I press the palm of my bloody hand on the skin above my heart, grab the first-aid kit with my left and say, “Silva transporto.”
It works, but I’m far from Olivia. I can’t even feel the magic of her spell. I take a second to check my palm—completely healed—and start running.
When I reach Olivia, her back faces me and she’s a shadow surrounded by a white light. Roots are wrapped around her wrists and though I can’t see it, I know there’s blood on the grass.
“Stop,” I yell and keep running, only to be thrown back by some sort of forcefield. “No!”
I get my knife out and stab it through the forcefield—it bends my knife in half. Dammit. I hit the forcefield with my hands. “Olivia, stop the spell, now.”
She keeps chanting. The ground shakes and I fall backwards. I get up. “How do you even know it’s the right dimension?”
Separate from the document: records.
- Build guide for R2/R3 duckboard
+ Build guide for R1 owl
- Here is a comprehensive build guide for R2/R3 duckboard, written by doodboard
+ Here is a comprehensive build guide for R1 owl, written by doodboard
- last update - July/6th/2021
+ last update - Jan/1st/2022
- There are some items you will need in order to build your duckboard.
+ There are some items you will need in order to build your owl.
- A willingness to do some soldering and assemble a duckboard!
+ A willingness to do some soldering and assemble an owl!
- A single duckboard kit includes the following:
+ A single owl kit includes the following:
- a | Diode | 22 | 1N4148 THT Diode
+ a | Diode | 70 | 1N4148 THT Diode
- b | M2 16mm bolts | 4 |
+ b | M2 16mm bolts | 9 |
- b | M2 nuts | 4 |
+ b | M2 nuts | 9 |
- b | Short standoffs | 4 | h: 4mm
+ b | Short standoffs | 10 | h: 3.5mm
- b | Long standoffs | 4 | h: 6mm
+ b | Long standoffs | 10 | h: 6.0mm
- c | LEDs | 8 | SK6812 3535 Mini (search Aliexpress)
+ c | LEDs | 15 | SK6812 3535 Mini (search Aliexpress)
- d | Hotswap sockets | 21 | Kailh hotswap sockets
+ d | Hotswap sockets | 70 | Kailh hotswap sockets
She ignores me, her head hung low, still chanting. Or maybe she can’t even hear me.
Then she screams.
“Olivia? What’s going on, Liv?”
I’m frozen. Drops of blood, Olivia’s no doubt, are suspended in the air. The only sound is the portal ripping open—it’s the fabric of reality tearing.
Then I come to my senses. “Olivia, stop it now! Please.” I hit the forcefield, kick it, bash tree-branches against it. Nothing. “Please.” I sink to my knees and gasp.
The ground trembles.
I stand, wrap my arms around a tree and, as the portal is shrieking open, I yell, “Please, it’s not too late! You can still close it.”
My heart speeds up when Liv turns around—her face illuminated by the magic has never looked so dark: dilated pupils, veins standing out and sweat, or tears, dripping off her face.
“Liv, you’re scaring me…” Tears form and fall thick and fast.
“I have to save her,” she says. She turns back to the portal, finishes the spell and waits.
The portal is the size of a door and on the other side is a vast, reddish landscape. People, or demons, move around, then one spots Olivia and comes charging towards the portal.
She chants again and I hear Vivian’s name. But she’ll never be able to locate Vivian—the demon is getting closer with each word she screams at the portal.
The demon and Vivian appear at the same time.
Olivia pulls Vivian out, back into our dimension, and the demon pulls Olivia in.
“No!”
The portal closes.
“What happened?” Vivian says, then collapses.
Olivia is gone.
“I don’t know,” I whisper. “I don’t know.”